__RECORDS SUPPLIED__.
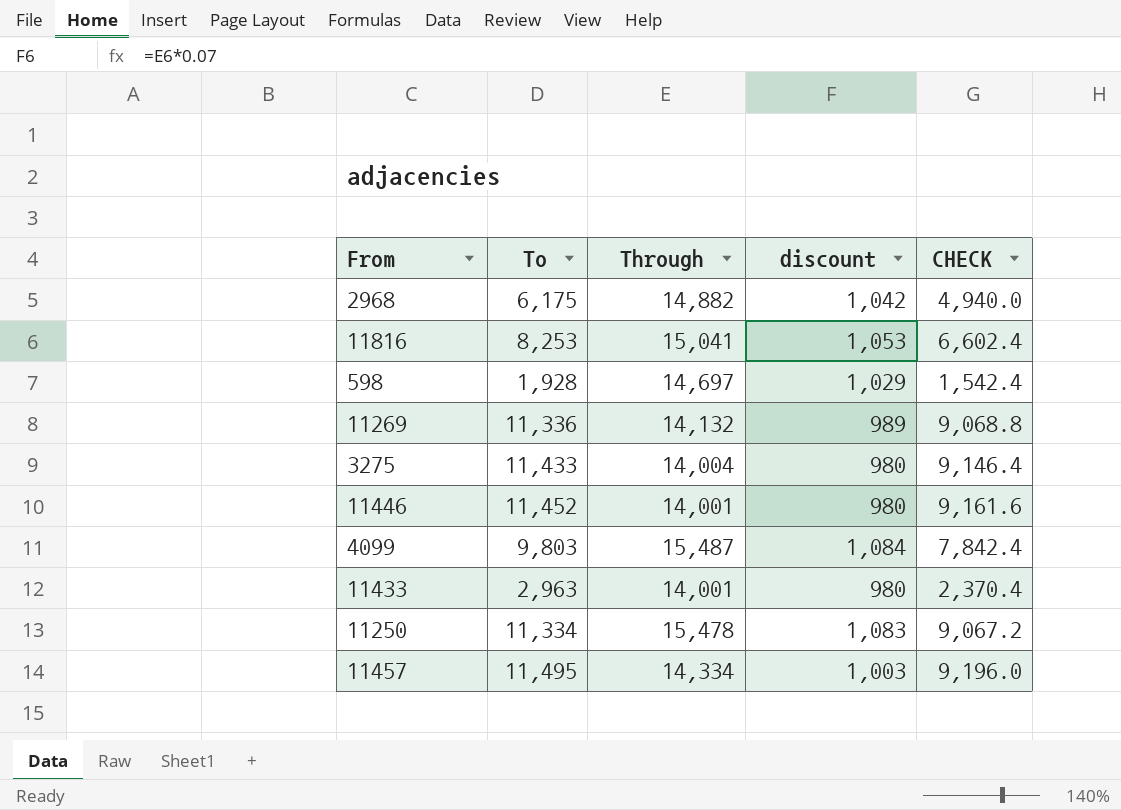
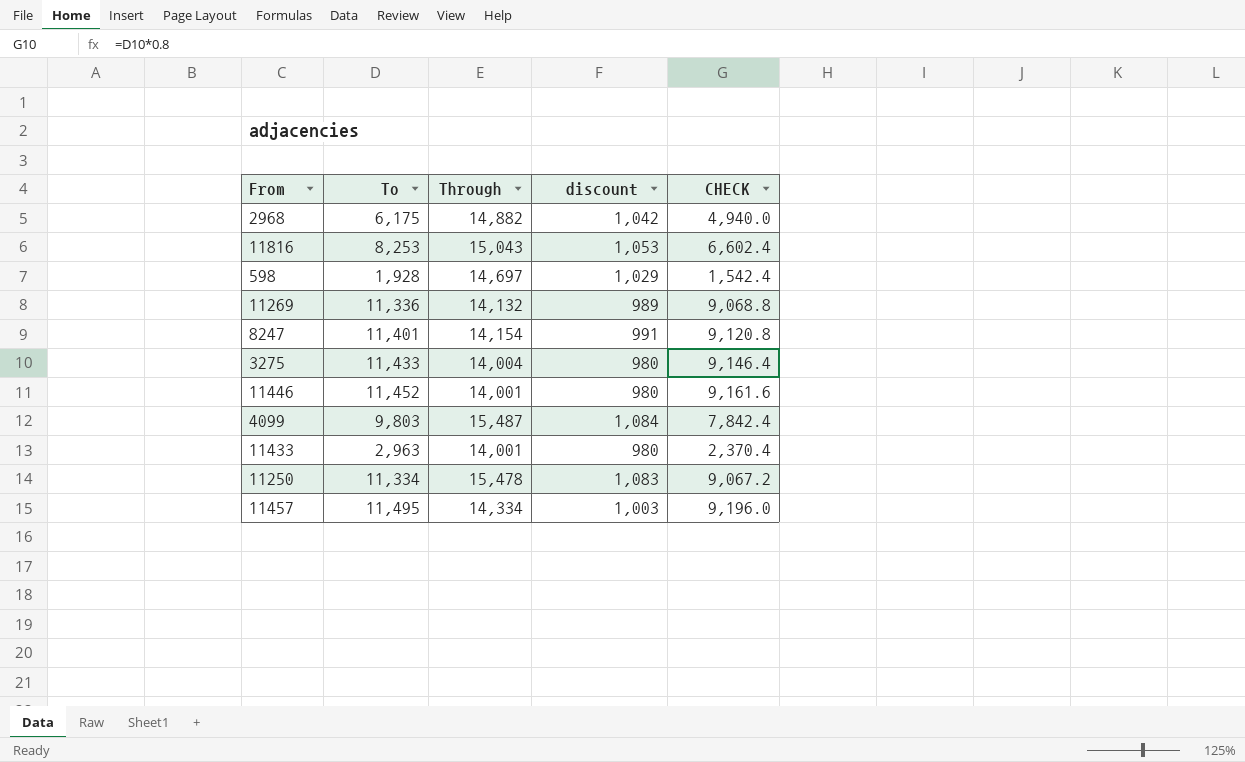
11816 | Through: 15,041 -> 15,043
row 8247: none -> 11,401 | 14,154 | 991 | 9,120.8

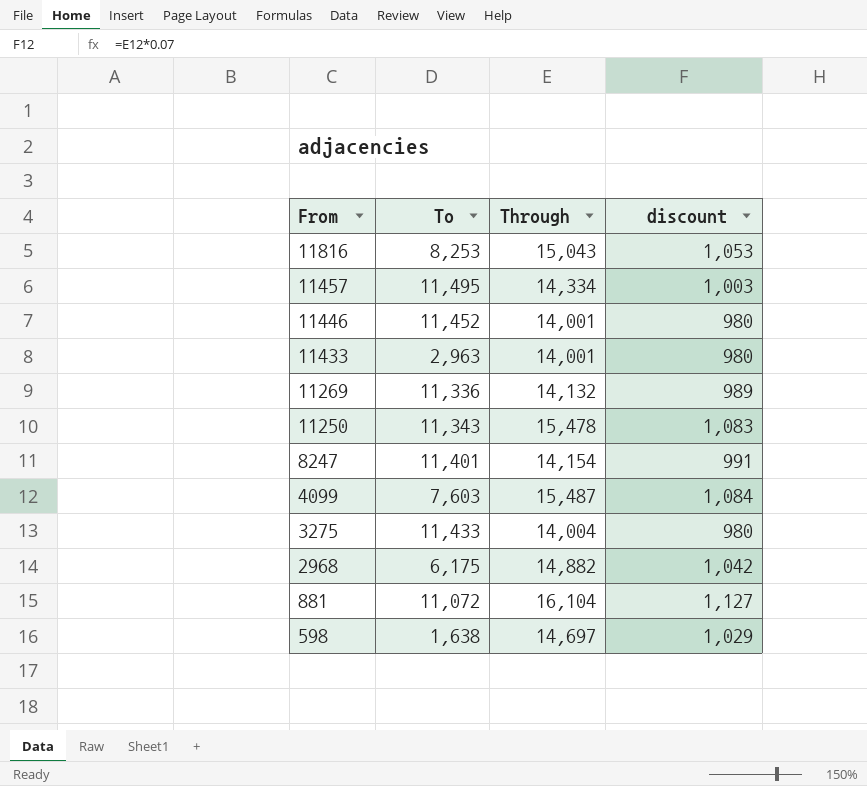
row order: none -> From descending
column CHECK | formula: [To] * 0.8 -> none
11250 | To: 11,334 -> 11,343
4099 | To: 9,803 -> 7,603
row 881: none -> 11,072 | 16,104 | 1,127
598 | To: 1,928 -> 1,638

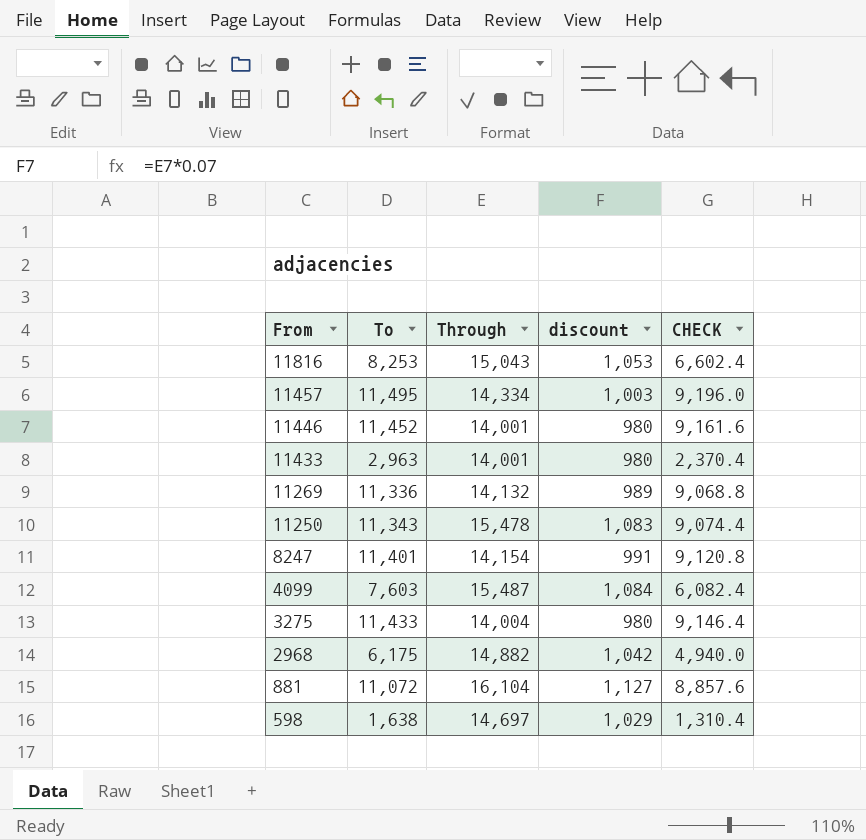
column CHECK | formula: none -> [To] * 0.8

__EXERCISE AIM__. Copy the lines starting at the line that contains "11250 | To: 11,334 -> 11,343" and running to the final line of the entries, inclusive; omit all pictures.

__WRITTEN SOLUTION__.
11250 | To: 11,334 -> 11,343
4099 | To: 9,803 -> 7,603
row 881: none -> 11,072 | 16,104 | 1,127
598 | To: 1,928 -> 1,638

column CHECK | formula: none -> [To] * 0.8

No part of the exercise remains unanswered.